Extracted records:
= = =
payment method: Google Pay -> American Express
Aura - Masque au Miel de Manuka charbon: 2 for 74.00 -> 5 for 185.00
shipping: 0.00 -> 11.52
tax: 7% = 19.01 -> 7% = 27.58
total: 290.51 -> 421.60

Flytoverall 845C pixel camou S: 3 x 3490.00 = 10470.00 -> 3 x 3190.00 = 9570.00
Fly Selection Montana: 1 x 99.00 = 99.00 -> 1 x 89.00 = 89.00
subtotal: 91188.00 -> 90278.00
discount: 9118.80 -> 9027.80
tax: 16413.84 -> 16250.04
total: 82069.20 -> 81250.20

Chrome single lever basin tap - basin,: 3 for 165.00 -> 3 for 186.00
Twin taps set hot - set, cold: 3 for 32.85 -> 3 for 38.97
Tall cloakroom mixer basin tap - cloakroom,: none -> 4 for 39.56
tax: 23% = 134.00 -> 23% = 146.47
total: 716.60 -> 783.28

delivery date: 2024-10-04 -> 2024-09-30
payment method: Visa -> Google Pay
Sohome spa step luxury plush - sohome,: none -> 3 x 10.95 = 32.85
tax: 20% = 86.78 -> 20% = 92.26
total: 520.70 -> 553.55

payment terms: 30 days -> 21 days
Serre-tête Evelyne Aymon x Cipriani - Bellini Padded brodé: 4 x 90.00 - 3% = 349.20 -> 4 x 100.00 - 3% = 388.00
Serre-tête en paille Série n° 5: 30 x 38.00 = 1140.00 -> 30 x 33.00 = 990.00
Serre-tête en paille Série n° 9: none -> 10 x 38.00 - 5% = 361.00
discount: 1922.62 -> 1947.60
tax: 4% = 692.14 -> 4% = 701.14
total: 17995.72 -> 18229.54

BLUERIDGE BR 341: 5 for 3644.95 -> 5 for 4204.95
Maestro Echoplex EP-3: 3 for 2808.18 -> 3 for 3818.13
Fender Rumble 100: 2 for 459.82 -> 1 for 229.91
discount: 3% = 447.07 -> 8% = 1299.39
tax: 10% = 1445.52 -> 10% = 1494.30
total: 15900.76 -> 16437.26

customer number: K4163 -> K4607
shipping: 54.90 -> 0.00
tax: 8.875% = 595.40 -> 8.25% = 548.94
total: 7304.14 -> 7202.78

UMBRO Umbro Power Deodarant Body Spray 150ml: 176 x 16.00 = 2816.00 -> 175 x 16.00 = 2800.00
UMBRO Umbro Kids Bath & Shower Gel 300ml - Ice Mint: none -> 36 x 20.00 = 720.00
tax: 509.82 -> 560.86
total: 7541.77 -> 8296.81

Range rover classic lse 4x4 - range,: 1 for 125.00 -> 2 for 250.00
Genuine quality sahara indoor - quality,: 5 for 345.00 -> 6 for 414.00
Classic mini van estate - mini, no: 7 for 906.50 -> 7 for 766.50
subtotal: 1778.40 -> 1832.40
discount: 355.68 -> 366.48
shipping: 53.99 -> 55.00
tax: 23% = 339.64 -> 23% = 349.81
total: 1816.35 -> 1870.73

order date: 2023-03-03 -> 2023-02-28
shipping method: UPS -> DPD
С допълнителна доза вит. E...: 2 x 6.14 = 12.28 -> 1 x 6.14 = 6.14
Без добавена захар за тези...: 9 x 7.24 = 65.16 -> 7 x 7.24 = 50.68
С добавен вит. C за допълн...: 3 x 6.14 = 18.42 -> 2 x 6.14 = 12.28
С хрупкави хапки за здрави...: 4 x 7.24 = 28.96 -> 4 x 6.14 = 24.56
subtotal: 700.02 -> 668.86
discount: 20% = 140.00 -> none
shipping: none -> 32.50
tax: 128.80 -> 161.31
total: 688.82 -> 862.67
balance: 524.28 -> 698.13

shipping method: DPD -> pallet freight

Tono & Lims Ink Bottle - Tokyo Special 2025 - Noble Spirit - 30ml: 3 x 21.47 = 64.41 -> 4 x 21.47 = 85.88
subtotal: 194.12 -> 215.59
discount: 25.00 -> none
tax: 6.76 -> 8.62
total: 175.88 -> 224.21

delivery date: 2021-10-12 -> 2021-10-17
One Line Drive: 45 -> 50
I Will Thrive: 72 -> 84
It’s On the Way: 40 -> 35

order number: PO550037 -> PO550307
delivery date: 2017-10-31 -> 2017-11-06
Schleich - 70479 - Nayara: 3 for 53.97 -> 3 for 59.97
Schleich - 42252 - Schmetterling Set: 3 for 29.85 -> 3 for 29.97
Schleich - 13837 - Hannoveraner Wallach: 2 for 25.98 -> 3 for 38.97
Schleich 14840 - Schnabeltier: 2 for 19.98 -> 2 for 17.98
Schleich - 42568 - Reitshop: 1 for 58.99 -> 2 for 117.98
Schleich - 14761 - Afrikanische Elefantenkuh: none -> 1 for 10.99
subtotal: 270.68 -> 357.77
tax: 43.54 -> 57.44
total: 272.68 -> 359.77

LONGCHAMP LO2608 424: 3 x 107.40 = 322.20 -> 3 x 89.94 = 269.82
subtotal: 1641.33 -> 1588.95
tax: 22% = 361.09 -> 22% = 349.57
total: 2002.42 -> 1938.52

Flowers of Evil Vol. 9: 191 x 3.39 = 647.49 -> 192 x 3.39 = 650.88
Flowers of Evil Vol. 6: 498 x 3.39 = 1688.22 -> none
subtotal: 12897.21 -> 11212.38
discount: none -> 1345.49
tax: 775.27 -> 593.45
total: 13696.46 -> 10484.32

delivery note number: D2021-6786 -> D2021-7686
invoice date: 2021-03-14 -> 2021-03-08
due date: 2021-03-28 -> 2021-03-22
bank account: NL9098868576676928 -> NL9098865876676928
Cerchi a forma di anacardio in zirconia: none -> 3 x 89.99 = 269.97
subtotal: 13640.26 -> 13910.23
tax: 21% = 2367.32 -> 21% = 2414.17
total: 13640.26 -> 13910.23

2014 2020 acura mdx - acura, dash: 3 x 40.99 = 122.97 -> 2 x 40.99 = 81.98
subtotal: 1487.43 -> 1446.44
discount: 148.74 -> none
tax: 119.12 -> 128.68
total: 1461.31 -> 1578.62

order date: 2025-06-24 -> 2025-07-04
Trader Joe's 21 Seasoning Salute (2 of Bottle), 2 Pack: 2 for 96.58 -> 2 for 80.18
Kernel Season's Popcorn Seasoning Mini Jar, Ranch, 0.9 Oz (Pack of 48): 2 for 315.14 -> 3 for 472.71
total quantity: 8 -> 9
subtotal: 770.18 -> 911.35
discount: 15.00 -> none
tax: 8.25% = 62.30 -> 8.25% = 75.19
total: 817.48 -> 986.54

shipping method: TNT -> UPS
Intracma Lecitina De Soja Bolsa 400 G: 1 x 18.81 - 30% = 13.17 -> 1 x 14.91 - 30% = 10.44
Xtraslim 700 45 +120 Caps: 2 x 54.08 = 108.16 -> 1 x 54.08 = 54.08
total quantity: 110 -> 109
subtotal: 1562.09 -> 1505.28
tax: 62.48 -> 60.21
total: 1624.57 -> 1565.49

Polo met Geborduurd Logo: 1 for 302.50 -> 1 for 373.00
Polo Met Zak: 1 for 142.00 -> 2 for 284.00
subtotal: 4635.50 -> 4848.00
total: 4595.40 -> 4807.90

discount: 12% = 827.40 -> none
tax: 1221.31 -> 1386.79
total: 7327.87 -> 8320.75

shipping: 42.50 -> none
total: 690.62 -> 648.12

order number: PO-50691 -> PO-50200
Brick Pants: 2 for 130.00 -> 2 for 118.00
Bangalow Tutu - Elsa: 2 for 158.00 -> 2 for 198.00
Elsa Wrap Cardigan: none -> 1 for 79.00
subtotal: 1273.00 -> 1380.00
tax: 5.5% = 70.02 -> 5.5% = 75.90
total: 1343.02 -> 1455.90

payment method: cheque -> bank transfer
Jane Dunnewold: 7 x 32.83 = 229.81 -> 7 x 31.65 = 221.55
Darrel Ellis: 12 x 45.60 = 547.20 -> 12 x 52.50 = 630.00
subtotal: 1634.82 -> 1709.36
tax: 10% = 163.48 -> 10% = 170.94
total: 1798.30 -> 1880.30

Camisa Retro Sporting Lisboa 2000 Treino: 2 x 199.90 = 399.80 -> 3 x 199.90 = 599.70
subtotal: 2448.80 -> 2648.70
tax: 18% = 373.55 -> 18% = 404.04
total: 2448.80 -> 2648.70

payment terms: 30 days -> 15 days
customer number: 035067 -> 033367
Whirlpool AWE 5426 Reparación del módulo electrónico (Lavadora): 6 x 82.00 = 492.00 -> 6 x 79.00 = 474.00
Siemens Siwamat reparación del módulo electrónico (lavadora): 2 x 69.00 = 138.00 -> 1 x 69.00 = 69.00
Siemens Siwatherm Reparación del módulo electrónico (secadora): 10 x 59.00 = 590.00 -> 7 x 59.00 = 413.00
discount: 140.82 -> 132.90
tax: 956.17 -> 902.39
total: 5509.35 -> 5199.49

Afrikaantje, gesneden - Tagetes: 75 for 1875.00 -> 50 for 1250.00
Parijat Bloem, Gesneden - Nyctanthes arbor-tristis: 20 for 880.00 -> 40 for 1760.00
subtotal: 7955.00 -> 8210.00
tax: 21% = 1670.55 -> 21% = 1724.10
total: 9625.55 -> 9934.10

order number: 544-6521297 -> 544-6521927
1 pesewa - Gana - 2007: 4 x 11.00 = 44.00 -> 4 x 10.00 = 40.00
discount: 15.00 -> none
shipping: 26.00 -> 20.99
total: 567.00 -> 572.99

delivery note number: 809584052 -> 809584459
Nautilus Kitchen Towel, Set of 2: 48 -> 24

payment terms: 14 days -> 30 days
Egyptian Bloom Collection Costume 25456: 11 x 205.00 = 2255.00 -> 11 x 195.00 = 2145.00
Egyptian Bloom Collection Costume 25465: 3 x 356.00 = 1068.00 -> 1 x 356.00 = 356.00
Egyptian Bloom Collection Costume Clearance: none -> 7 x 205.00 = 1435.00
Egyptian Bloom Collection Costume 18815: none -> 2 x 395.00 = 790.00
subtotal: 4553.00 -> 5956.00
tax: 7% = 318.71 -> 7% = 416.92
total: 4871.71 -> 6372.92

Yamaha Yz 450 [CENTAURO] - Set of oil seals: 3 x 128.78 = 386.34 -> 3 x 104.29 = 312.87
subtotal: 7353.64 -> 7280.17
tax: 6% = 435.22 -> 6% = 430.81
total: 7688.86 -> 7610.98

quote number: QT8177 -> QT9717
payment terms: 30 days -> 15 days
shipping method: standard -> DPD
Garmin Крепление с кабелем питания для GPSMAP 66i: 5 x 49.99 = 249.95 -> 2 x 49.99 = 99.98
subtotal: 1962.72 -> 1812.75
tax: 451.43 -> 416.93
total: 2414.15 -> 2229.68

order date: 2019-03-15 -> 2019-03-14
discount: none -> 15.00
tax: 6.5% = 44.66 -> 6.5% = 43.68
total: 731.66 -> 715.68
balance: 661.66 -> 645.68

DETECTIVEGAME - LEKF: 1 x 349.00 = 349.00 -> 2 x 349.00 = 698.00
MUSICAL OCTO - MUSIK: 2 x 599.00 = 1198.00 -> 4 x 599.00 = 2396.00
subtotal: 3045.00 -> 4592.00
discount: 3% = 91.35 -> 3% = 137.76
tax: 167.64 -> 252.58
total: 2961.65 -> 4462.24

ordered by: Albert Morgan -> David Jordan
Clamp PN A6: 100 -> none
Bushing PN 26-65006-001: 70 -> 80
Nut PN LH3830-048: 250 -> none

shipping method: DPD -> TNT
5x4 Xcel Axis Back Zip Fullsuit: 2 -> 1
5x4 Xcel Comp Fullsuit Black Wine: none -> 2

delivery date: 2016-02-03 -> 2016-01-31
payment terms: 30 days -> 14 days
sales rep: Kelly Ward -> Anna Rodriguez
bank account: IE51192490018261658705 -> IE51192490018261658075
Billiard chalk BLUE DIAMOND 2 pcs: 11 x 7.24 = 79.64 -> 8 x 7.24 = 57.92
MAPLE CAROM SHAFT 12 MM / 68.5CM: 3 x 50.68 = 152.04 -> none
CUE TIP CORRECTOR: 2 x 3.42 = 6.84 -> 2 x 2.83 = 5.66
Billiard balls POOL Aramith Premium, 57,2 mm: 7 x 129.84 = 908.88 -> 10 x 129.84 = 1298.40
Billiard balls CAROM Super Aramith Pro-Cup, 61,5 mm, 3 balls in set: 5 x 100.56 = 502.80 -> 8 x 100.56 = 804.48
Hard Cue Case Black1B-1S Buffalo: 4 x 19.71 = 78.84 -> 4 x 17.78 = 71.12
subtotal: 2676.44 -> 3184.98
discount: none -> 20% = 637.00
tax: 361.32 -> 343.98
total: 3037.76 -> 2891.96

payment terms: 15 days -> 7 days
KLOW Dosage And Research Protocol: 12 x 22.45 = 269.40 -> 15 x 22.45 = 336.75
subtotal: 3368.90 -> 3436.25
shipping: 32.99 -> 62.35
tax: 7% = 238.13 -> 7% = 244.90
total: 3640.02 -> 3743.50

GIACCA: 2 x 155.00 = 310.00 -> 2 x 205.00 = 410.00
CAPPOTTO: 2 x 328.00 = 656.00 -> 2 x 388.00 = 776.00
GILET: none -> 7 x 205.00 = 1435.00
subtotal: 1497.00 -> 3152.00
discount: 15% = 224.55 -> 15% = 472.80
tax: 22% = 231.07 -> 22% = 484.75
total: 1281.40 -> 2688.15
= = =
Return from the data every line that holds "Siemens".

> Solution
Siemens Siwamat reparación del módulo electrónico (lavadora): 2 x 69.00 = 138.00 -> 1 x 69.00 = 69.00
Siemens Siwatherm Reparación del módulo electrónico (secadora): 10 x 59.00 = 590.00 -> 7 x 59.00 = 413.00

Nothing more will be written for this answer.